Task prompt → Only the lines containing "nowrap" should appear in the answer, copied from the listing below.

######

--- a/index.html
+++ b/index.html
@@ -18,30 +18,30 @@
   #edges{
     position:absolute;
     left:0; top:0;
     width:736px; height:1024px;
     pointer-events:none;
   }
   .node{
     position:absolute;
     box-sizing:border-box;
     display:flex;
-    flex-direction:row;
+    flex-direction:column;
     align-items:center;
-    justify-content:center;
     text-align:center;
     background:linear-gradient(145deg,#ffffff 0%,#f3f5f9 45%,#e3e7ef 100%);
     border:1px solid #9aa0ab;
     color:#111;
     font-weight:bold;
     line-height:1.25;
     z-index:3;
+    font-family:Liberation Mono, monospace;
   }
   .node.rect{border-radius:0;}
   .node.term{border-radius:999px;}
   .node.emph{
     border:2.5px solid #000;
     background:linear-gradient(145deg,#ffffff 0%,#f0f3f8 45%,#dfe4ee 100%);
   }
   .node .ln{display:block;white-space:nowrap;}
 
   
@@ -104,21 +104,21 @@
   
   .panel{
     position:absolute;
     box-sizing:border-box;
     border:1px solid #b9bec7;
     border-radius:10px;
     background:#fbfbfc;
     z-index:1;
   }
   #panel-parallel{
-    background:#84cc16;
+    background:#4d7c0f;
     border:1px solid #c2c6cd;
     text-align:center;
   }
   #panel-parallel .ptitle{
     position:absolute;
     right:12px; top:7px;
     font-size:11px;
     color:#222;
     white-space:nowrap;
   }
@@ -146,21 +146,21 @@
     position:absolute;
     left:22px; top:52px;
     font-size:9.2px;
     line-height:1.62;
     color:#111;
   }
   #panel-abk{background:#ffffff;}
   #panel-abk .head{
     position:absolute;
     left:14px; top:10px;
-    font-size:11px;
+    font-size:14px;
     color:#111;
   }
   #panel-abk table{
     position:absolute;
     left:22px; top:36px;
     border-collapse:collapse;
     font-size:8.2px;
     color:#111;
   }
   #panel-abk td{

######

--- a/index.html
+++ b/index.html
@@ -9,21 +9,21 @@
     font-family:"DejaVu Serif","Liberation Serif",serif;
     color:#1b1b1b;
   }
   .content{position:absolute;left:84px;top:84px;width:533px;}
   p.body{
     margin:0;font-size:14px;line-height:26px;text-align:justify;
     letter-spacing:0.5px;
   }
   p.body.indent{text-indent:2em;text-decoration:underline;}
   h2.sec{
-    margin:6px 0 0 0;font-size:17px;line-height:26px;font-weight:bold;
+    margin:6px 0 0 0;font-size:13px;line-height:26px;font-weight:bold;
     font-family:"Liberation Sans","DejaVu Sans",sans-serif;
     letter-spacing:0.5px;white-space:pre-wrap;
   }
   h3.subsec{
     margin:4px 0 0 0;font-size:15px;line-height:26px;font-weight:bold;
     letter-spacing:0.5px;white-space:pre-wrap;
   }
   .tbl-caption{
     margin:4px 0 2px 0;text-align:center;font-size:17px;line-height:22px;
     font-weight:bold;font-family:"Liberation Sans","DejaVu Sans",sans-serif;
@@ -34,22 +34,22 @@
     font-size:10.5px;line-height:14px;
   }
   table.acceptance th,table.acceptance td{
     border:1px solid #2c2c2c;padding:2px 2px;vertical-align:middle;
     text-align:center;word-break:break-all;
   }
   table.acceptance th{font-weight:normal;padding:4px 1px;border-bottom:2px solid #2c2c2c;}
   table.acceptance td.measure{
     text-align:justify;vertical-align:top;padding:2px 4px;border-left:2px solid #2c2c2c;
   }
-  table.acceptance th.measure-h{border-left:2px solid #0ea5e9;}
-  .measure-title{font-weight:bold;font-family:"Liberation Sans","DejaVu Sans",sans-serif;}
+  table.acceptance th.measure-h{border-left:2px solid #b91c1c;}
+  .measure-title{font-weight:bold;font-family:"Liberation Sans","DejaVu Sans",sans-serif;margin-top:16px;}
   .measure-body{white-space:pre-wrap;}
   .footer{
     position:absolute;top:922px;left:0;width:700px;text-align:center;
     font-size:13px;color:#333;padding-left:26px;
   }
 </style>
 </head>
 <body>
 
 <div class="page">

######

The completed task →
   .node .ln{display:block;white-space:nowrap;}
     white-space:nowrap;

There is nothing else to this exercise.